In my dream I saw them very clearly and their names fitted their personalities. Jumbo was big and fat, Regular just the right size, tall and pleasantly plump; Half was thin and short while Bulilit was an anemic-looking dwarf. There weren’t only four, but hundreds of cartons covering the floor, still waiting for costumers. I looked around and found that I was in the office-cum-warehouse of a company that transported goods. It was so quiet. I was alone with these boxes. Some of them, almost bursting from over-capacity, were ready for transporting, with the names and addresses of their destinations pasted on. Others were partly open, ready to be filled with more goods.
‘Ouch! Aray!’ I heard someone moan. ‘Ouch! Aray!’ I followed the source and found a jumbo box tied and almost covered in strong tapes to keep it intact. ‘What’s the matter?’ I asked. ‘I feel so heavy and so full,’ answered Jumbo. ‘We too,’ complained Regular and Half. Bulilit, sighed almost in a whisper, ‘I think I’ll die.’

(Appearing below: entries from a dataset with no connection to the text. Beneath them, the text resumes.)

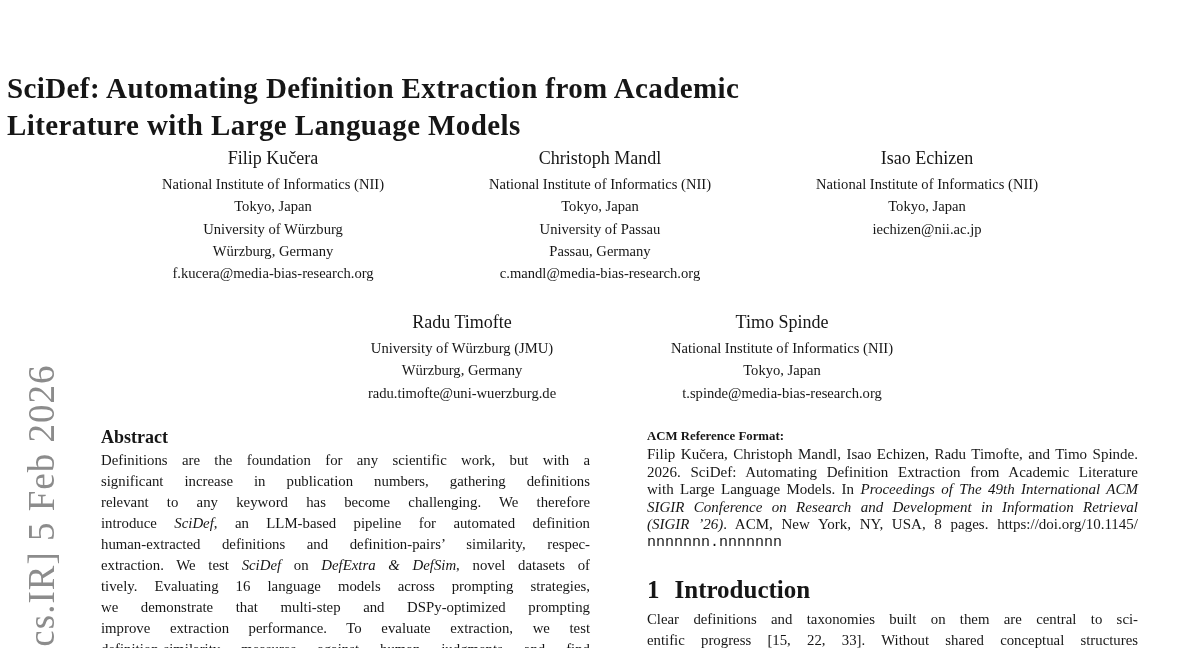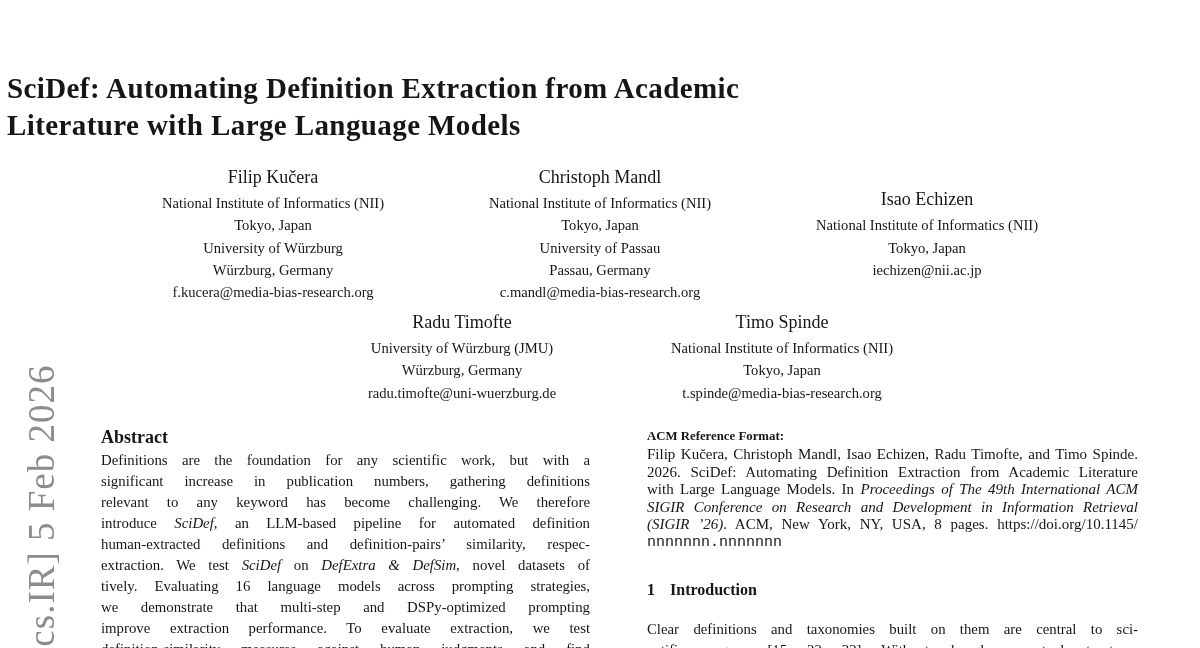--- a/index.html
+++ b/index.html
@@ -16,39 +16,39 @@
     font-size:37px; letter-spacing:1px; white-space:nowrap;
     color:#8c8c8c;
   }
 
   
   .title-block { position:absolute; top:46px; left:7px; width:100%; text-align:left;margin-top:24px; }
   .title-line { font-size:29px; font-weight:bold; line-height:37px; letter-spacing:0.4px; }
 
   
   .authors-row { position:absolute; left:0; width:100%; display:flex; justify-content:center; }
-  .row-1 { top:164px;align-items:center; }
+  .row-1 { top:145px; }
   .row-2 { top:309px;margin-left:22px; }
   .row-1 .author-block { width:327px; }
   .row-2 .author-block { width:320px; }
   .author-block { text-align:center; }
   .author-name { font-size:18px; line-height:26px; margin-bottom:2px; }
   .author-line { font-size:14.6px; line-height:22.3px; }
 
   
   .col-left { position:absolute; left:101px; top:426px; width:489px; }
   .abstract-heading { font-size:18px; font-weight:bold; line-height:22px; margin-bottom:2px; }
   .abs-line { font-size:14.8px; line-height:21px; text-align:justify; text-align-last:justify; }
 
   
   .col-right { position:absolute; left:647px; top:428px; width:491px; }
   .acm-heading { font-size:12.8px; font-weight:bold; line-height:16px; margin-bottom:2px; }
   .ref-line { font-size:15px; line-height:17.6px; text-align:justify; text-align-last:justify; }
   .ref-line:last-child { text-align-last:left;font-family:Liberation Mono, monospace; }
-  .section-heading { margin-top:27px; font-size:16px; font-weight:bold; line-height:22px; margin-bottom:18px; }
+  .section-heading { margin-top:27px; font-size:25px; font-weight:bold; line-height:22px; margin-bottom:8px; }
   .sec-num { margin-right:15px; }
   .intro-line { font-size:14.8px; line-height:21px; text-align:justify; text-align-last:justify; }
 </style>
 </head>
 <body>
 
 <div class="page">
 
   <div class="arxiv-stamp">[cs.IR]  5 Feb 2026</div>
 

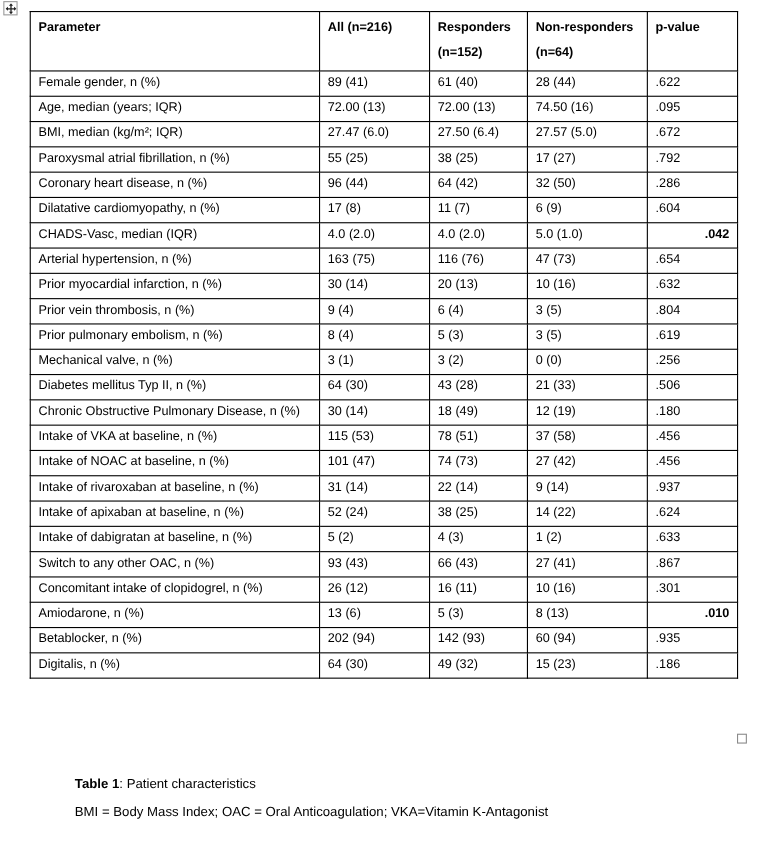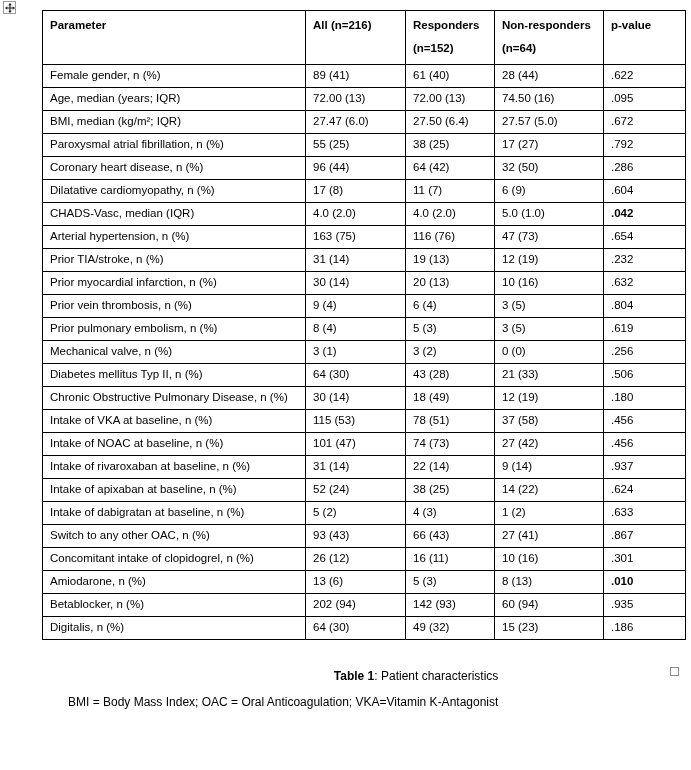--- a/index.html
+++ b/index.html
@@ -44,21 +44,20 @@
     box-sizing: border-box;
   }
 
   table.doc-table {
     position: absolute;
     left: 27px;
     top: 10px;
     width: 643px;
     border-collapse: collapse;
     table-layout: fixed;
-    margin-left: 15px;
   }
   .doc-table th,
   .doc-table td {
     border: 1.5px solid #000;
     vertical-align: top;
     box-sizing: border-box;
     overflow: hidden;
   }
   .doc-table th {
     font-size: 11.5px;
@@ -75,29 +74,29 @@
     padding: 2px 7px 3px 7px;
     line-height: 17px;
     height: 22px;
   }
   .doc-table td.param {
     font-weight: normal;
     text-align: justify;
   }
   .doc-table td.bold {
     font-weight: bold;
+    text-align: right;
   }
 
   .caption {
     position: absolute;
     left: 68px;
-    top: 668px;
+    top: 704px;
     font-size: 12px;
     line-height: 16px;
-    text-align: right;
   }
   .caption .line1 { margin-bottom: 10px; }
   .caption .cap-label { font-weight: bold; }
 </style>
 </head>
 <body>
 
 <div class="move-handle">
   <span>
     <svg width="10" height="10" viewBox="0 0 12 12" aria-hidden="true">
@@ -176,27 +175,20 @@
         <td class="bold">.042</td>
       </tr>
       <tr>
         <td class="param">Arterial hypertension, n (%)</td>
         <td>163 (75)</td>
         <td>116 (76)</td>
         <td>47 (73)</td>
         <td>.654</td>
       </tr>
       <tr>
-        <td class="param">Prior TIA/stroke, n (%)</td>
-        <td>31 (14)</td>
-        <td>19 (13)</td>
-        <td>12 (19)</td>
-        <td>.232</td>
-      </tr>
-      <tr>
         <td class="param">Prior myocardial infarction, n (%)</td>
         <td>30 (14)</td>
         <td>20 (13)</td>
         <td>10 (16)</td>
         <td>.632</td>
       </tr>
       <tr>
         <td class="param">Prior vein thrombosis, n (%)</td>
         <td>9 (4)</td>
         <td>6 (4)</td>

How could I help them? Perhaps I could divert their attention from their misery and allow them to talk?
‘What are you carrying inside?’ I asked. All four replied in unison, ‘Everything!’ ‘Everything???’ I asked unbelievingly. ‘Yes, we have school supplies, canned goods, daily supplies for the kitchen, even pots and pans, bars of chocolates and boxes of candies, clothes, shoes, towels, soap, blankets … you name it, we have it. That’s why we’re bigger than we’re supposed to be.’ ‘But why? We have all those things at home in the Philippines!’
One by one they explained. One had heard a woman say that she had to make sure that her children would have their school supplies. If she sent money it would be spent on other things. Other families don’t have what they need and so depend on the door-to-door boxes. Another woman had said that her husband spent the money she sent on drinking with his barkada or on dates with another woman. What emotional misery these migrants suffer living away from their families!
Listening to them made me cry. I tried to wipe my tears with a handkerchief but couldn’t find it in my handbag. I woke up and found my pillowcase wet.
‘Door-to-door.’ ‘From Hong Kong with love.’ When a box arrives at its destination, do the recipients realize the big sacrifices that go with it? Do they reciprocate the love that is symbolized by the things sent home? One story going around lately is that of a woman who stopped working because her contract was terminated. When she went home to her family she felt she wasn’t welcome and that she had become a stranger to them. She had no more money. She left and returned to work in Hong Kong but now she knows better. She has started to save money for her own future. No more ‘door-to-door’ for her.